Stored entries
=== Begin Enclosure ===

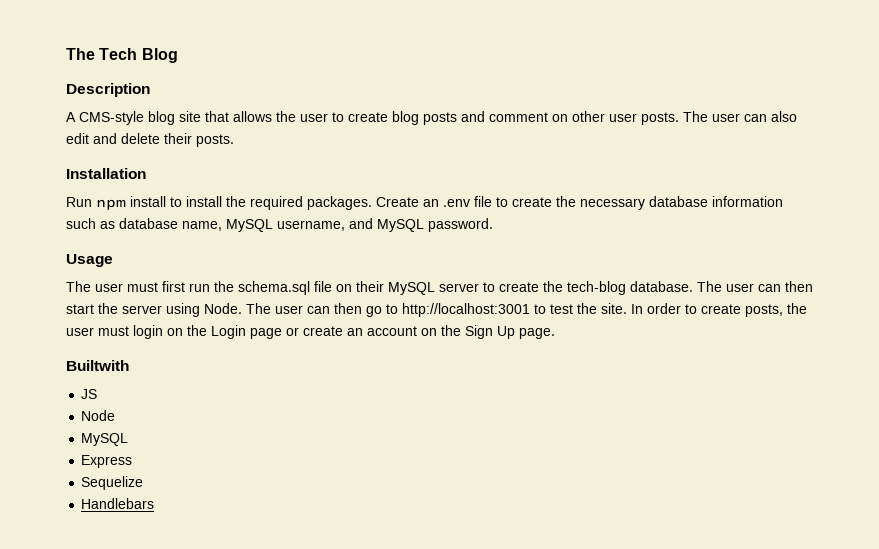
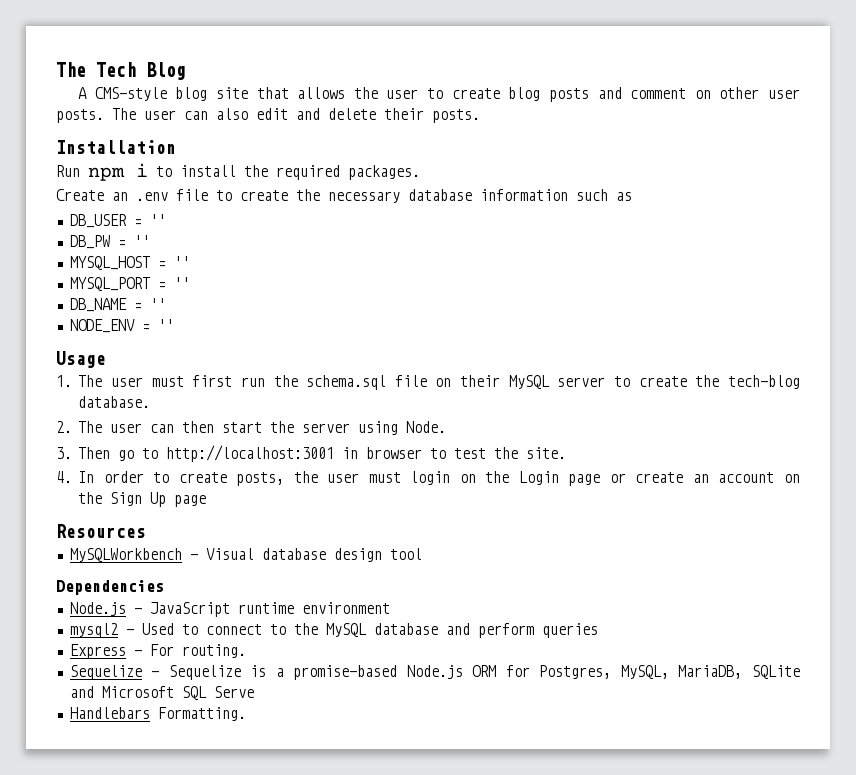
[66,83,150,97] // Description -> (186, 71) none
[130,196,166,207] install -> [136,163,148,177] i
(372, 203) none -> (420, 172) //
[119,218,493,232] database name, MySQL username, and MySQL password. -> [69,214,166,228] [69,235,150,249] [69,256,190,270] [69,277,190,291] [69,298,166,312] [69,319,174,333] // DB_USER = '' // DB_PW = '' // MYSQL_HOST = '' // MYSQL_PORT = '' // DB_NAME = '' // NODE_ENV = ''
(113, 260) none -> [56,375,72,387] 1.
(693, 286) none -> [56,421,72,433] // 2.
[246,303,362,314] The user can then -> [56,447,111,459] // 3. Then
(530, 310) none -> [342,447,423,459] in browser
(627, 308) none -> [56,471,72,483] // 4.
[519,328,555,339] [66,360,129,371] [81,389,98,399] [81,410,116,421] [81,433,129,446] [81,455,133,468] [81,476,144,490] page. // Builtwith // JS // Node // MySQL // Express // Sequelize -> [174,495,207,507] [56,524,146,538] [69,548,422,562] [56,580,164,595] [69,602,390,617] [69,623,598,638] [69,644,246,659] [69,665,801,680] [69,686,254,700] page // Resources // MySQLWorkbench - Visual database design tool // Dependencies // Node.js - JavaScript runtime environment // mysql2 - Used to connect to the MySQL database and perform queries // Express - For routing. // Sequelize - Sequelize is a promise-based Node.js ORM for Postgres, MySQL, MariaDB, SQLite and Microsoft SQL Serve
(155, 503) none -> [157,707,246,721] Formatting.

=== End Enclosure ===

All lines above that include the word "none" should be located and copied.

* [Response to this task]:
[66,83,150,97] // Description -> (186, 71) none
(372, 203) none -> (420, 172) //
(113, 260) none -> [56,375,72,387] 1.
(693, 286) none -> [56,421,72,433] // 2.
(530, 310) none -> [342,447,423,459] in browser
(627, 308) none -> [56,471,72,483] // 4.
(155, 503) none -> [157,707,246,721] Formatting.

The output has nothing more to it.